— Required work —
From the records below, copy out exactly the lines from the one containing "MOSTACILLAS CHECAS - M4: 1" to the one containing "total: 21584.56 -> 33790.44", both included. Add nothing else.

— Input material —
§

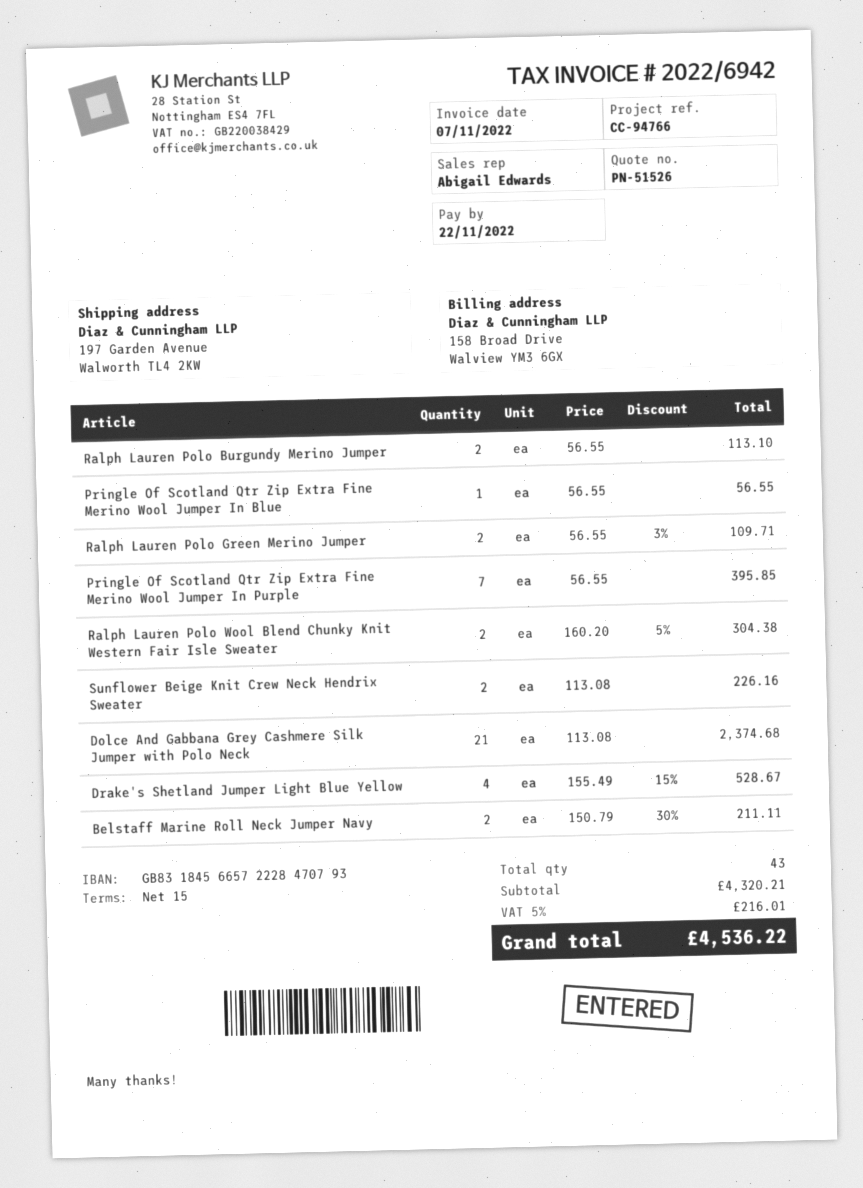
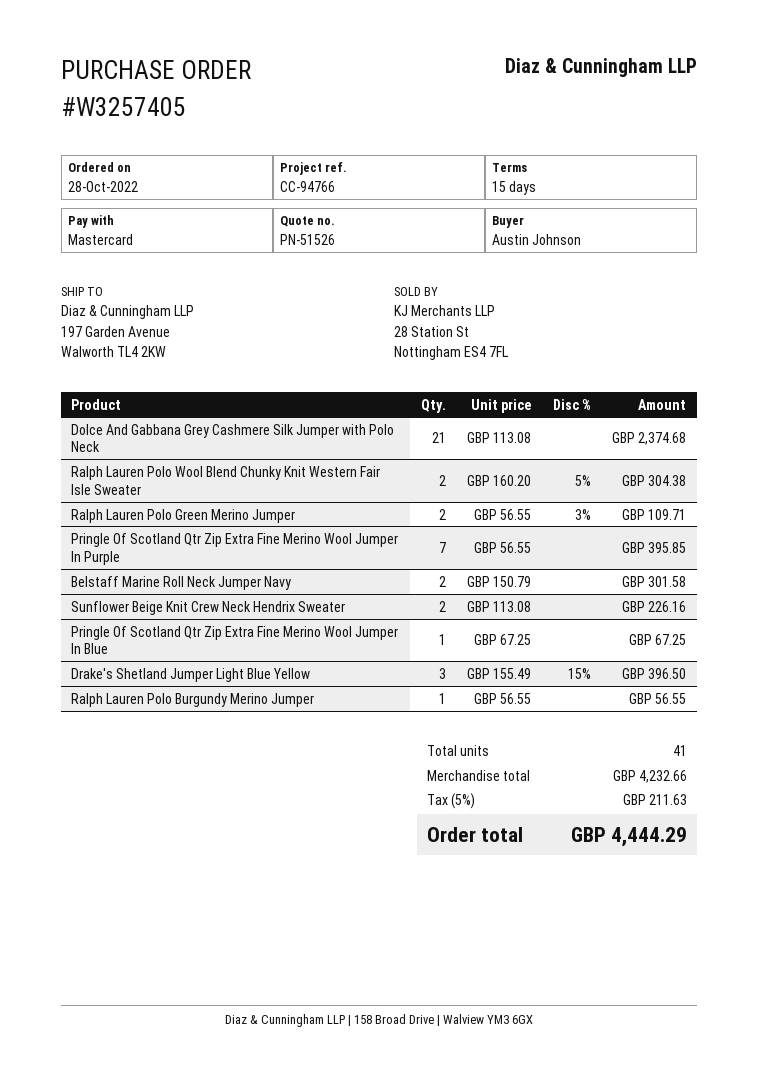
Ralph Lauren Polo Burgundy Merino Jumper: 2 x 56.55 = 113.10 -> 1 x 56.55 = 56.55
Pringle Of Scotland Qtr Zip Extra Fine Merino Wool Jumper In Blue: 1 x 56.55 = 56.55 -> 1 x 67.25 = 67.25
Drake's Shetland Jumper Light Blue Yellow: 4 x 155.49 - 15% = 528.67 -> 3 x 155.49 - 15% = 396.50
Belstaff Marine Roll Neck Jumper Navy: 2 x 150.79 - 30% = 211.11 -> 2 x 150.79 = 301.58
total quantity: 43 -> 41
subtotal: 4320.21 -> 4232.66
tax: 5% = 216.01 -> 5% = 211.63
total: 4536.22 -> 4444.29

§

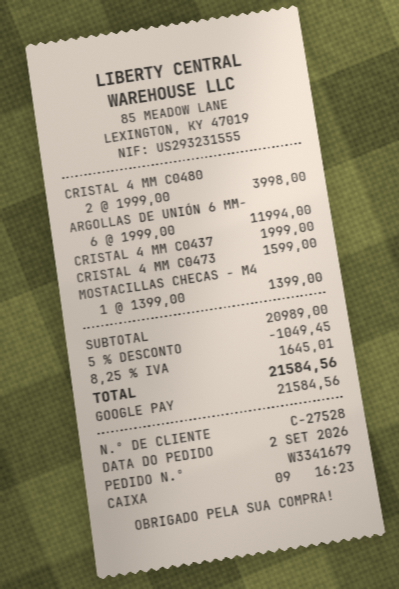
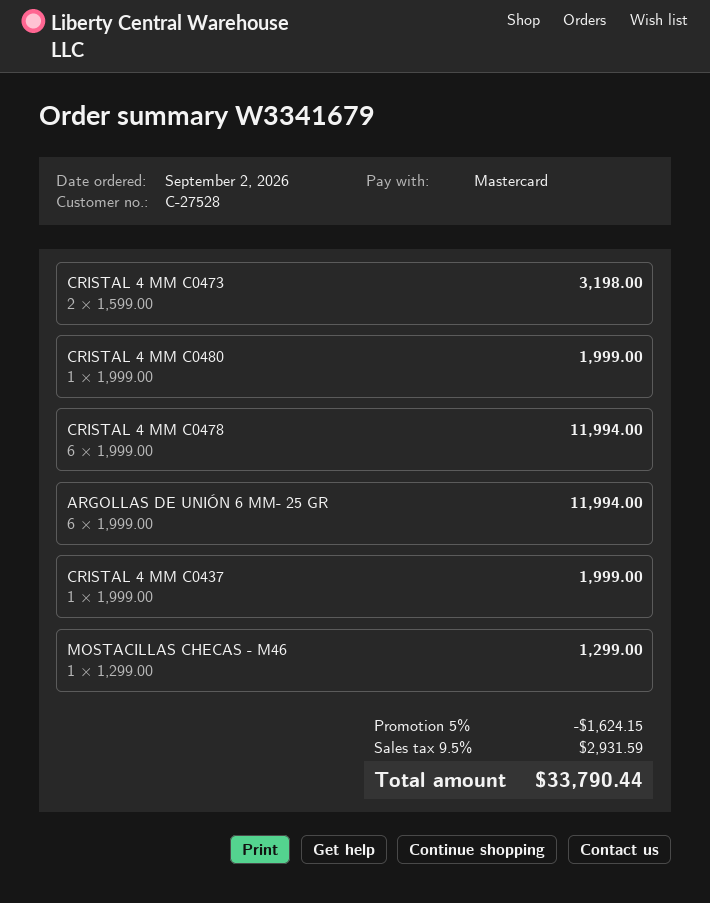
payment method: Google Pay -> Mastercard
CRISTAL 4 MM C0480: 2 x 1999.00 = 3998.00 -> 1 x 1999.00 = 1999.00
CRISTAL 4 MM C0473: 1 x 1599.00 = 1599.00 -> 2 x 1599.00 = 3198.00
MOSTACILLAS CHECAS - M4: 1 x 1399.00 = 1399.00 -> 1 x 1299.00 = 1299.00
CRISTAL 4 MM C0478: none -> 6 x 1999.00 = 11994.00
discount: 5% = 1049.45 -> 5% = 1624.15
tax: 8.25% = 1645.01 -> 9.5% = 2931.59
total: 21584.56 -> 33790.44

§

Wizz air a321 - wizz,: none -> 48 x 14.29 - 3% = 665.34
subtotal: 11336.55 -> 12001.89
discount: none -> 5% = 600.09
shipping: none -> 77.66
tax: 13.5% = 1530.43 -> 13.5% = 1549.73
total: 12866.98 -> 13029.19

§

— Exercise response —
MOSTACILLAS CHECAS - M4: 1 x 1399.00 = 1399.00 -> 1 x 1299.00 = 1299.00
CRISTAL 4 MM C0478: none -> 6 x 1999.00 = 11994.00
discount: 5% = 1049.45 -> 5% = 1624.15
tax: 8.25% = 1645.01 -> 9.5% = 2931.59
total: 21584.56 -> 33790.44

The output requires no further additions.